Три часа пролетели слишком быстро, и вот уже медсестра настойчиво просит покинуть палату, обещая присмотреть за мамой и обязательно позвонить, когда она проснется. В обмен на обещание отдохнуть и приехать только выспавшейся и бодрой, иначе мама будет беспокоиться, а больным нервничать нельзя.
Противиться я не стала и покинула здание больницы, когда часы показывали 19:15. Свет в палате мамы погас еще до того, как я вышла на улицу, а вот фонарь горел во всю, и свет его почти слепил, отражаясь от белоснежного снега. А как слепят фары несущегося на тебя грузовика? Это ведь страшно — понимать, что через секунду ты можешь умереть? Страшно — не иметь возможности что-то изменить, сделать что-то, что не успел?
А ведь этим утром я даже не поговорила с мамой — позорно проспала время, когда она собиралась на работу. А ведь я не должна была оставлять ее одну, только не в таком состоянии. Даже не просить что-то рассказать, а просто сказать, что я ее люблю и всегда буду рядом, обнять… Это за последние три часа я произнесла «Я люблю тебя, мамочка» едва ли не больше, чем за всю прошедшую жизнь, а сегодня утром ничего такого не сказала — и могла больше не сказать никогда. Не иметь возможности сказать такую обыденную и привычную фразу, обнять, ощутить такой любимый и привычный запах сладких духов, даже услышать очередную лекцию на тему скорого поступления — это страшно. Мне страшно, очень страшно. Страшно потерять самого дорогого человека, страшно остаться одной…

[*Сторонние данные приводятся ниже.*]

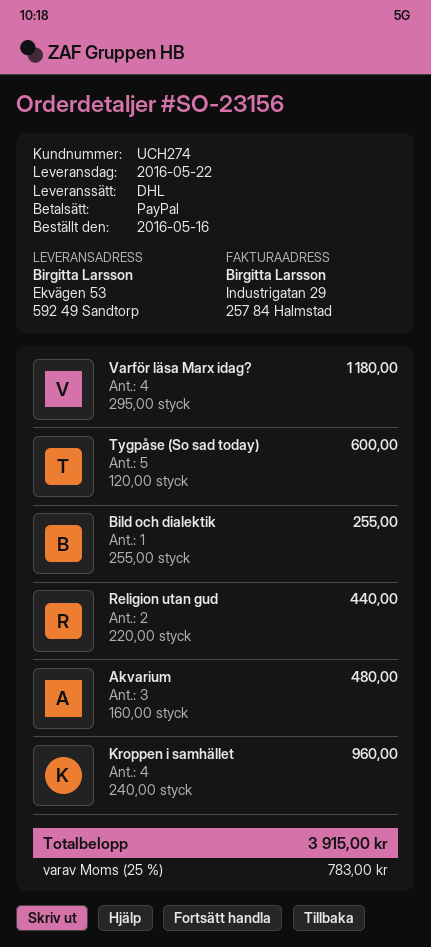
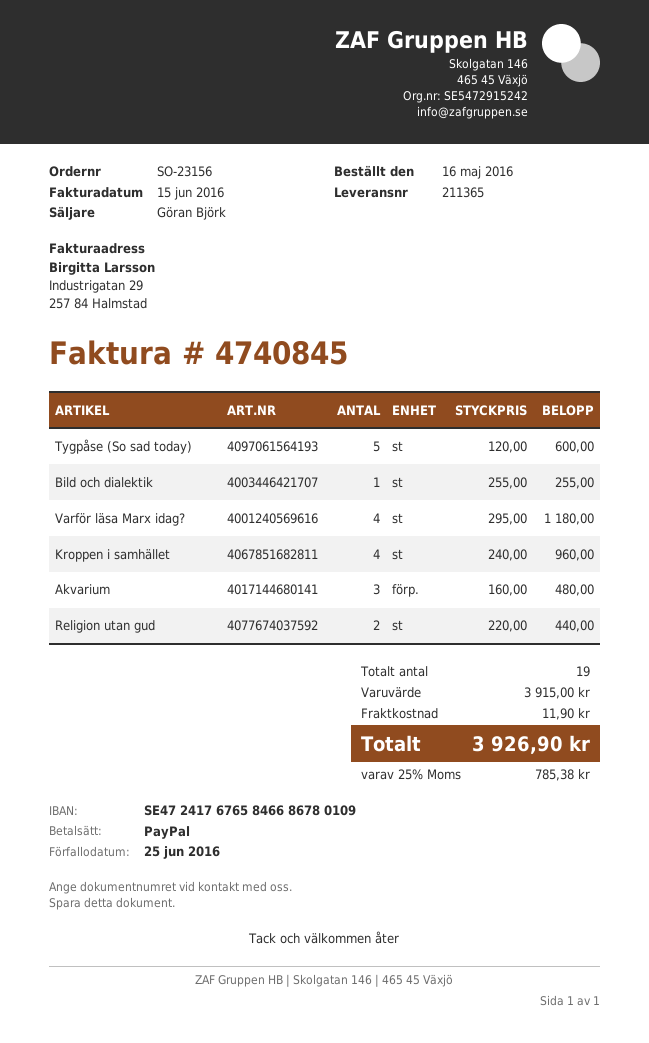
shipping: none -> 11.90
tax: 25% = 783.00 -> 25% = 785.38
total: 3915.00 -> 3926.90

Меня даже затрясло — это я поняла уже когда стояла напротив своего дома, вглядываясь в темные окна на седьмом этаже. Особенно тряслись покрасневшие — я, похоже, забыла надеть перчатки, как и шапку — руки, холод внутри стал невыносимым. И идти домой, в пустую квартиру, вдруг представившуюся такой неуютной, вдруг не стало ни сил, ни желания. Я села на запорошенную снегом лавочку, совершенно этого самого снега не замечая, а лишь тупо глядя в темное небо. И поэтому я не заметила, когда кто-то подошел и защелкал пальцами прямо у меня перед носом, пока рука не ухватила меня за плечо и не дернула так, что я едва не потеряла равновесие.
— Рита, что с тобой? — Катя, обеспокоенная Катя в фиолетовой шапке и белой куртке. А позади, возле дороги, еще кто-то, чей образ ускользает от сознания. Во дворе не слишком светло, и лица я не вижу, а определить по фигуре точно не смогу. Мозг о том, что лишь двое могут быть с Катей, и это явно не Керн — тот носит шапку при любой отрицательной температуре, — упрямо молчит, а я и не пытаюсь к нему воззвать, лишь тупо смотрю на стоящую передо мной девушку. — Что произошло?
Слов не нашлось. Я не выдержала и расплакалась, уткнувшись подруге в плечо. В бессвязном бормотании она, кажется, разобрала отдельные слова и поняла меня.
— Ну же, не плачь, все ведь обошлось, — Катя обняла меня и погладила по голове, словно сестру или дочь. — Пойдем домой, выпьем чаю с травами, ты успокоишься и поспишь, а завтра поговоришь с мамой. Пойдем, все будет хорошо, только если ты не заболеешь.
— Угу, — я согласно кивнула и тут же начала рыться в карманах в поисках ключей. Нашла, вывернув едва ли не все содержимое, и даже не заметила, как уронила что-то в снег.